The XML package can parse all valid XML files.
Since it is non-validating, it will parse - but ignore - ELEMENT, ATTLIST, and NOTATION declarations in the DTD. It also ignores processing instructions. It does process ENTITY declarations, but will skip over parameter entity references in the DTD.
Most importantly, it will track all external references in the DOCTYPE and ENTITY declarations (i.e. SYSTEM and PUBLIC references), and you have access to them, but it will not automatically resolve them.
It also correctly parses XML namespaces.
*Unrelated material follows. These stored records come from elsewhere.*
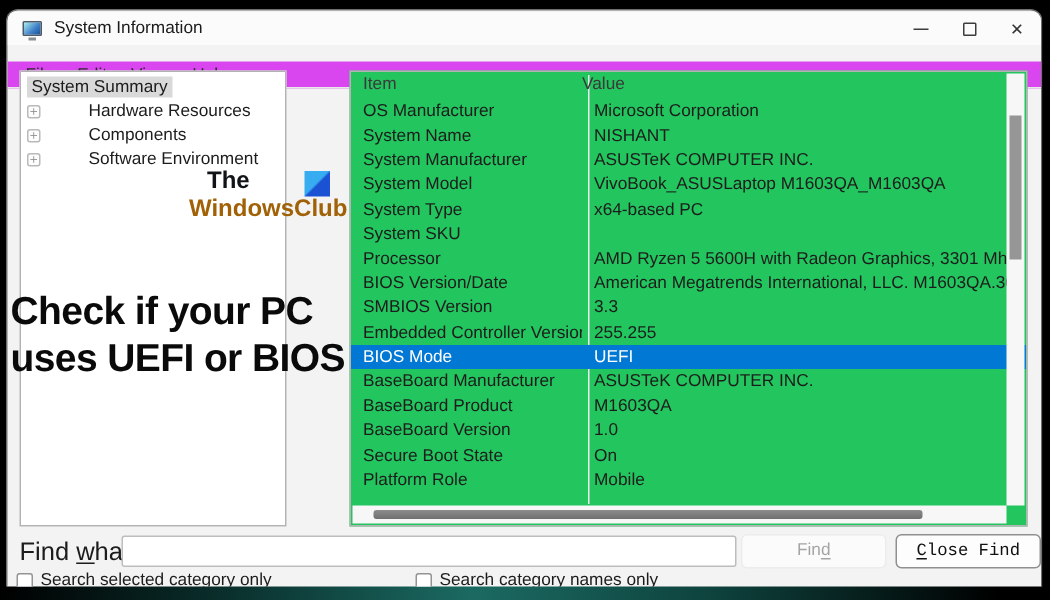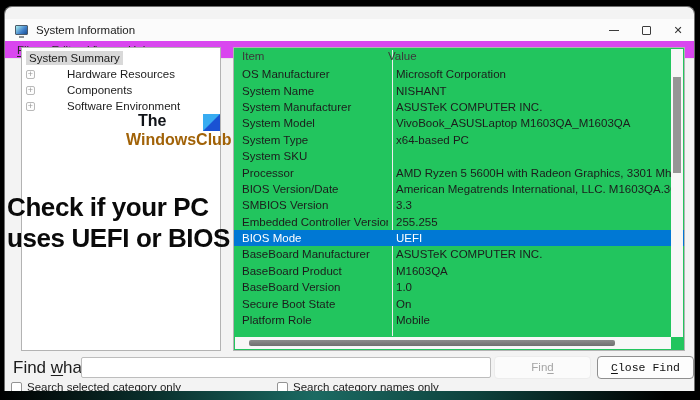--- a/index.html
+++ b/index.html
@@ -15,7 +15,7 @@
     background:#f3f3f3; border:1px solid #6f6f6f; border-bottom:none;
     border-radius:8px 8px 0 0; overflow:hidden; }
 
-  .titlebar { position:absolute; left:0; top:12px; right:0; height:22px;
+  .titlebar { position:absolute; left:0; top:1px; right:0; height:22px;
     background:#fbfbfb; display:flex; align-items:center; padding-left:10px; }
   .app-icon { width:13px; height:10px; border:1px solid #4a5a6a; border-radius:1px;
     background:linear-gradient(135deg,#aee,#3f7fc9 60%,#1b4f94); position:relative; }

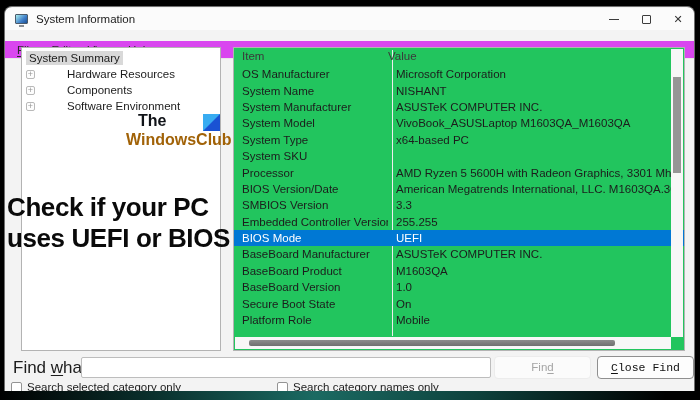--- a/index.html
+++ b/index.html
@@ -34,7 +34,7 @@
   u { text-decoration-thickness:1px; text-underline-offset:2px; }
 
   
-  .left-panel { position:absolute; left:16px; top:40px; width:200px; height:304px;
+  .left-panel { position:absolute; left:8px; top:40px; width:178px; height:304px;
     background:#fff; border:1px solid #b3b3b3; padding-top:2px; }
   .tree-row { display:flex; align-items:center; height:16px; font-size:11.5px; color:#1c1c1c;
     padding-left:4px; }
However, a namespace must be declared for it to be considered valid. If an undeclared namespace is parsed, it will be skipped and the element will use the entire namespace+name for its name.
<root> <items xmlns='default' xmlns:dc='dc'> <dc:item foo='bar' dc:baz='hello, world!'/> <undeclared:item/> </items> </root>
In the above example, the
xml-element-namespace for the root tag will be NIL. For the items tag it will be the 'default' namespace. The first item tag it will be 'dc'. The foo attribute will also use the default namespace, and the baz attribute will use the 'dc' namespace. However, there is no 'undeclared' namespace, so the second item will actually be named undeclared:item and use the 'default' namespace.
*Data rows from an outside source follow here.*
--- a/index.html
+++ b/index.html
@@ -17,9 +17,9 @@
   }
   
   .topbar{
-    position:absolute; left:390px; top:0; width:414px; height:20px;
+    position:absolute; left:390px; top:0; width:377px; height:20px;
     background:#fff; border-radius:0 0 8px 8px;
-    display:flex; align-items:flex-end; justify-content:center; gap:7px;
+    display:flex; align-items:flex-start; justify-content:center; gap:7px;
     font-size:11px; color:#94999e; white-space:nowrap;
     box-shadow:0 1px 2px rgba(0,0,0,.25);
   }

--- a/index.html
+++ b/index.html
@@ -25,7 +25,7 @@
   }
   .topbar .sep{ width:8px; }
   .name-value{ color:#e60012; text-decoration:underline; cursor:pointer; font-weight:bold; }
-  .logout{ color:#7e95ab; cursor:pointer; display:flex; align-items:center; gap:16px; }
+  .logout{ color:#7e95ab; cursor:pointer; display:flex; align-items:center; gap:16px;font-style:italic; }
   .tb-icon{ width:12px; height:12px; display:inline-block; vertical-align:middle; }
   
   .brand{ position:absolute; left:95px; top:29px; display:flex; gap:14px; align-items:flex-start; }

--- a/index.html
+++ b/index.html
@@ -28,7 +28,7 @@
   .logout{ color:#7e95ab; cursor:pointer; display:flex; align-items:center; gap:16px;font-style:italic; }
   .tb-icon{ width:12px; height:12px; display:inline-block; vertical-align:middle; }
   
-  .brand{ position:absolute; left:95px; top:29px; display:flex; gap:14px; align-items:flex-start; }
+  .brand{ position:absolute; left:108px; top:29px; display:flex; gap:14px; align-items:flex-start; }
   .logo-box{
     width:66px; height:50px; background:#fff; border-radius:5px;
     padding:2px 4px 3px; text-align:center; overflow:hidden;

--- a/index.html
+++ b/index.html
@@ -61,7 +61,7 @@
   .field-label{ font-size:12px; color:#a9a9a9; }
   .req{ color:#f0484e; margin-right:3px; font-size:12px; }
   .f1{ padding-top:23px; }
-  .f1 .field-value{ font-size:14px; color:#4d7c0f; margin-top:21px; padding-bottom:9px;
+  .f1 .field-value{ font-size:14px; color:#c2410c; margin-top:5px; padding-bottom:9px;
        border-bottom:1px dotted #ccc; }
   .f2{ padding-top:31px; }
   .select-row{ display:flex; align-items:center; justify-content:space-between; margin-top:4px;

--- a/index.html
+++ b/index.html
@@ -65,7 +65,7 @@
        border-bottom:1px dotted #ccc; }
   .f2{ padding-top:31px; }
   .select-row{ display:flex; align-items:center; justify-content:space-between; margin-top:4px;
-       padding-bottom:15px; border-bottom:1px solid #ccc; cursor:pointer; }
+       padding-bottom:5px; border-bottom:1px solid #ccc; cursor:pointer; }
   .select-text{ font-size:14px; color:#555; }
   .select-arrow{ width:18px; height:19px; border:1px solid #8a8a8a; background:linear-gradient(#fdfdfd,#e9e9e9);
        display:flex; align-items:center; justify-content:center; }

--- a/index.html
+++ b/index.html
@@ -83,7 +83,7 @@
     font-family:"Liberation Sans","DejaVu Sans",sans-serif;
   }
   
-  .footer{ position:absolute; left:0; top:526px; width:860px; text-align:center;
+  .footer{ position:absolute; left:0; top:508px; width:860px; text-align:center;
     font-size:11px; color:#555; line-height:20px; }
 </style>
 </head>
It should be easy enough (using the inspector) to see how the document and tags, attributes, etc. are laid out. But, for more complicated document and node traversal, it is recommended to use the
(xml-query [tag|doc] [query|string]) ;=> results
A query is extremely similar to the short-hand of an XPath, except it also allows for arbitrary Lisp code to be executed. So, while it doesn't support the full RFC for XML queries, you should still be able to do a whole lot with it very easily.
Query strings can also be compiled and re-used with
xml-query-compile instead of being re-compiled every use.
For example, let's load the RSS file in the test folder:
CL-USER > (setf rss (xml-load #p"test/rss.xml")) #<XML::XML-DOC "rss">
Now, let's get the title of all RSS items:
CL-USER > (xml-query rss "//item/title/%text") ("Star City" "The Engine That Does More" "Astronauts' Dirty Laundry")
The only difference between the above and an XPath was the use of
%text instead of the XML query function
xml-query system has a few dynamic variables that are always bound and can be referenced within the query:
%node The current node value (usually an
xml-node, but not necessarily).
%parent When %node is an
xml-node, this is the node's parent.
%name When %node is an
xml-node, this is the node's name.
%text When %node is an
xml-node, this is the node's value.
%position This is the index (1-based) of %node in the results.
In addition to the special variables, it's also possible to execute arbitrary Lisp code or call functions within the query. For example, let's parse all the links in the feed into URL objects.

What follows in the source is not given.